During that week, I made three visits to the Church of the Resurrection, and each time I tried to get into the aedicula, the small church
within a church that is built over an ancient tomb cut into the rock, that is believed to be where Joseph of Arimathea laid the body of Jesus. But each time I was unsuccessful; either the queues to get in were too long, or there was a service taking place inside. So I never got to go into the tomb of Christ. But I don’t mind. It really doesn’t matter, because there is nothing to see. The tomb is empty.
That is what we will celebrate this week at Easter- the emptiness of Jesus’ tomb. He is not there- he is risen! The resurrection is not simply a beautiful thought, or an inspiring story. It is about something that really happened, that Jesus rose physically and personally from the dead, leaving behind an empty tomb. The resurrection is not a story about Jesus escaping the material world where there are viruses, suffering, and death; nor is it a story about how we may escape from that world, either in imagination or in spirit. The resurrection is about the power of God battering down the doors that separate heaven and earth, and bursting into our world, invading it with life-giving energy, and raising a physical body to real life again, leaving behind an empty tomb. This is why it is a message of hope for those who find themselves facing the reality of death; the resurrection is not an escape from reality, but the overcoming of death by a greater reality. This is the message of the empty tomb.
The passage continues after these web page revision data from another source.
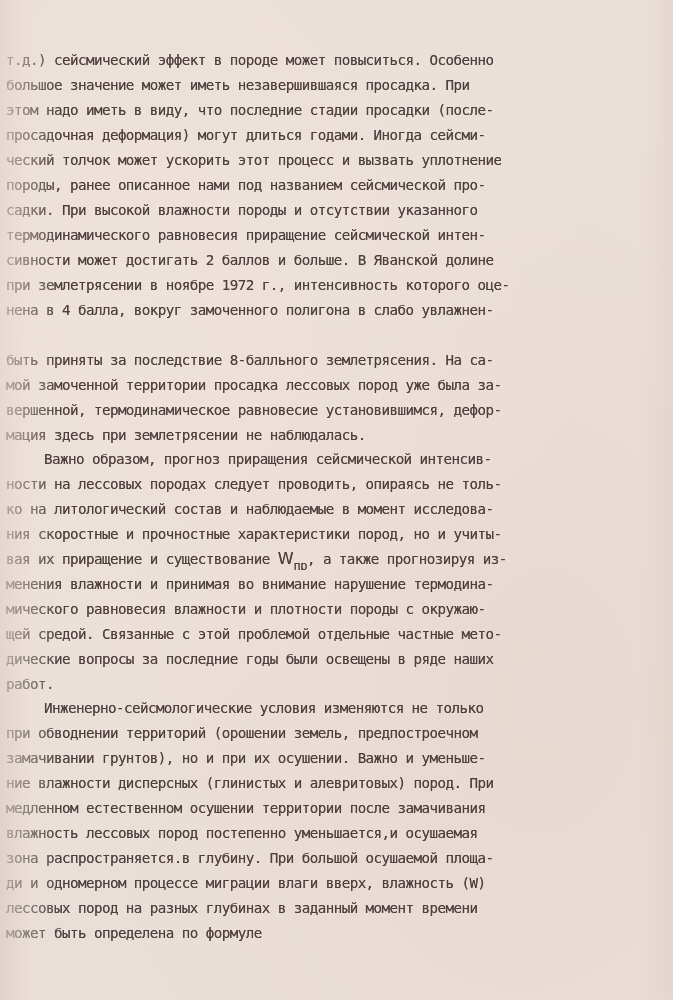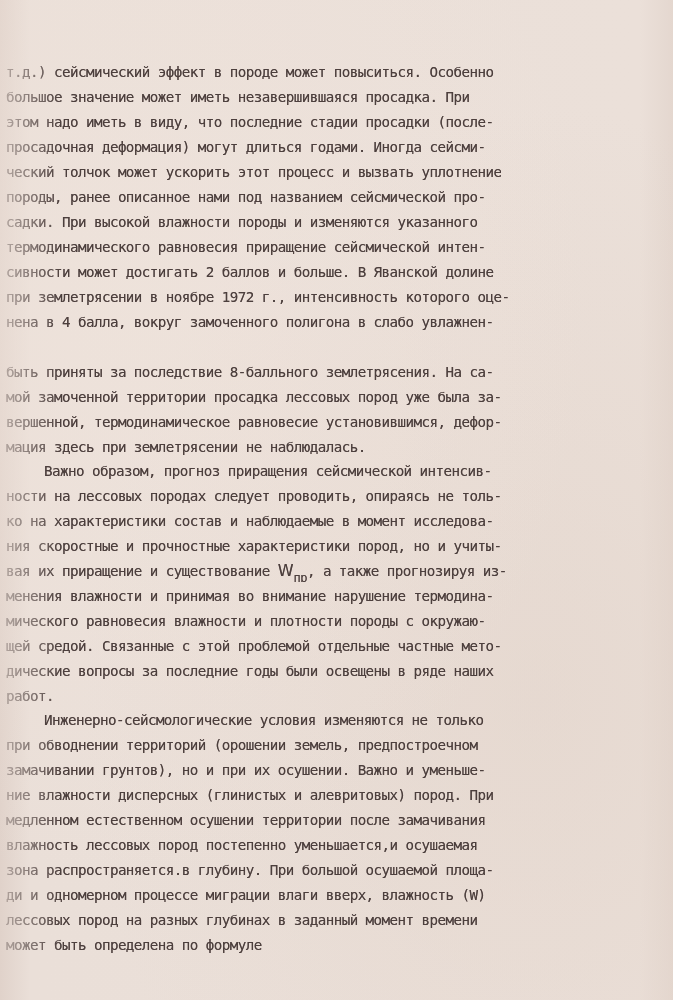--- a/index.html
+++ b/index.html
@@ -22,7 +22,7 @@
   .page {
     position: absolute;
     left: 0;
-    top: 12px;
+    top: 0;
     width: 673px;
     height: 775px;
   }

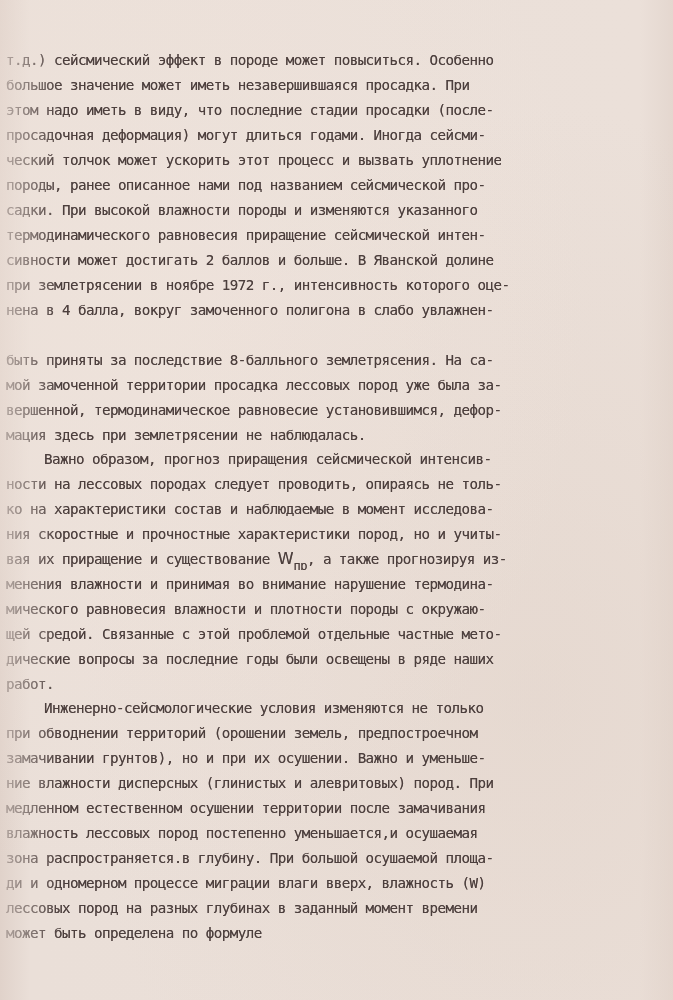--- a/index.html
+++ b/index.html
@@ -63,7 +63,7 @@
   <div class="line faded-left" style="top:125px">просадочная деформация) могут длиться годами. Иногда сейсми-</div>
   <div class="line faded-left" style="top:150px">ческий толчок может ускорить этот процесс и вызвать уплотнение</div>
   <div class="line faded-left" style="top:175px">породы, ранее описанное нами под названием сейсмической про-</div>
-  <div class="line faded-left" style="top:200px">садки. При высокой влажности породы и изменяются указанного</div>
+  <div class="line faded-left" style="top:200px">садки. При высокой влажности породы и отсутствии указанного</div>
   <div class="line faded-left" style="top:225px">термодинамического равновесия приращение сейсмической интен-</div>
   <div class="line faded-left" style="top:250px">сивности может достигать 2 баллов и больше. В Яванской долине</div>
   <div class="line faded-left" style="top:275px">при землетрясении в ноябре 1972 г., интенсивность которого оце-</div>

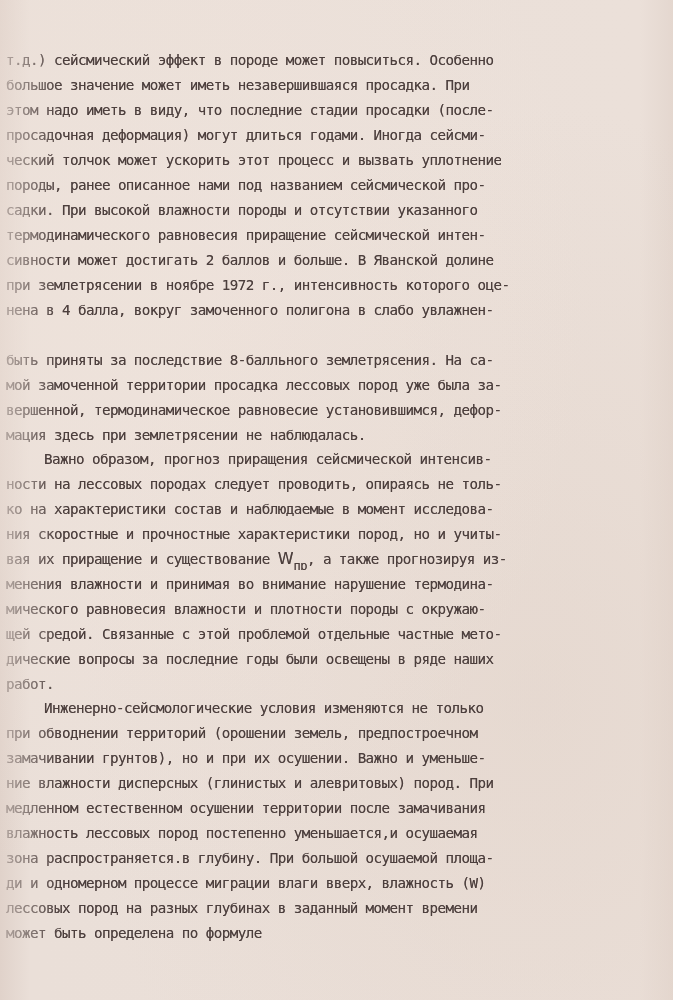--- a/index.html
+++ b/index.html
@@ -75,7 +75,7 @@
 
   <div class="line indent" style="top:449px">Важно образом, прогноз приращения сейсмической интенсив-</div>
   <div class="line faded-left" style="top:474px">ности на лессовых породах следует проводить, опираясь не толь-</div>
-  <div class="line faded-left" style="top:499px">ко на характеристики состав и наблюдаемые в момент исследова-</div>
+  <div class="line faded-left" style="top:499px">ко на литологический состав и наблюдаемые в момент исследова-</div>
   <div class="line faded-left" style="top:524px">ния скоростные и прочностные характеристики пород, но и учиты-</div>
   <div class="line faded-left" style="top:549px"><span>вая их приращение и существование </span><span class="sym">W</span><span class="sub">пр</span><span>, а также прогнозируя из-</span></div>
   <div class="line faded-left" style="top:574px">менения влажности и принимая во внимание нарушение термодина-</div>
There is also another emptiness that we will celebrate this week, on Good Friday; the emptiness of Jesus cross. At the front of Christ Church is a cross, but not a crucifix. A crucifix has a model of the dying Christ; but the cross is empty. When we remember Jesus’ death on Good Friday, we are not trying to wallow in emotion. We mourn for our sins that took him there, and the cross should make us weep when we think of the price that he paid; but the point of Good Friday is not to make us feel sorry for Jesus, or to make us feel bad about ourselves, or to wind up our emotions. There would be a great danger in this; we might to think that the greater the degree of emotion we feel, the more acceptable we are to God. Almost the last words that Jesus cried out on the cross were “It is finished!” (John 19:30). It was a cry of victory and triumph. He had done it, he had paid in full and more the price of our sins, and completely satisfied the wrath of God. He had left nothing for us to do, left no satisfaction for us to make; his work was finished. So we have an empty cross, not a crucifix, in church, because Christ’s work is finished. On Good Friday we will remember with joy and thanksgiving the finished work of Christ.
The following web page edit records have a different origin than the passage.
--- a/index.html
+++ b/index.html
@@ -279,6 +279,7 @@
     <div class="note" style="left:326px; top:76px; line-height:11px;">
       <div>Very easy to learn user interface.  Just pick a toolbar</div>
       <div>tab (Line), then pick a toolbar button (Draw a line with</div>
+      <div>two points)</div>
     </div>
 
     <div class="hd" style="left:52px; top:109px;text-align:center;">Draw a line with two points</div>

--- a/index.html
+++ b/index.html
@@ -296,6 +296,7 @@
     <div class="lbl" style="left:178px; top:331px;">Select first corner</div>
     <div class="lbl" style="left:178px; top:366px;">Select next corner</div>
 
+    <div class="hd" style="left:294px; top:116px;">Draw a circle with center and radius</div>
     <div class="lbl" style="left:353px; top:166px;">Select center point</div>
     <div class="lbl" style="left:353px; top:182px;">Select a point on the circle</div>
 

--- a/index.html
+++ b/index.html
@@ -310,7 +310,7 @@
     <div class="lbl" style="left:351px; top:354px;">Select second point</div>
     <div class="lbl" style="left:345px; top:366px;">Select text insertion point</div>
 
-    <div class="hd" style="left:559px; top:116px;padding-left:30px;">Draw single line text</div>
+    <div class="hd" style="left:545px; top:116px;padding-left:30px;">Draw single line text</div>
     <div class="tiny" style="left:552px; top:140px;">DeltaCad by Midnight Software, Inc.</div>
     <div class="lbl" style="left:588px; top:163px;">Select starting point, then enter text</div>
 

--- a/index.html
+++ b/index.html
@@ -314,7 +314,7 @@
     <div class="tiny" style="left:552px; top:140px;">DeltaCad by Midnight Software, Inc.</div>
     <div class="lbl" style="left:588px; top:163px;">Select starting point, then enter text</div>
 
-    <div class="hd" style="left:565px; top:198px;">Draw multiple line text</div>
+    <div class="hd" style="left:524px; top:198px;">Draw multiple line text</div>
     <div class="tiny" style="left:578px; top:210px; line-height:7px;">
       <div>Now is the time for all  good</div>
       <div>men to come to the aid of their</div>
This Easter Sunday probably will feel strangely empty. Due to the restrictions designed to stop the spread of Covid-19, we cannot meet to worship, and our church buildings have to stay locked shut. It may feel more like Saturday, when Jesus lay in the grave, rather than Easter Sunday. In the whole history of the Christian church, there will never have been an Easter like it; although we are getting a taste of what worship has been like for many believers who live under communist or Islamic regimes, where they have had to meet in secret for fear of persecution. It may feel empty. But the truth does not depend on our feelings; it depends on Jesus Christ and what he has done. The tomb is empty. The cross is empty. He has done it.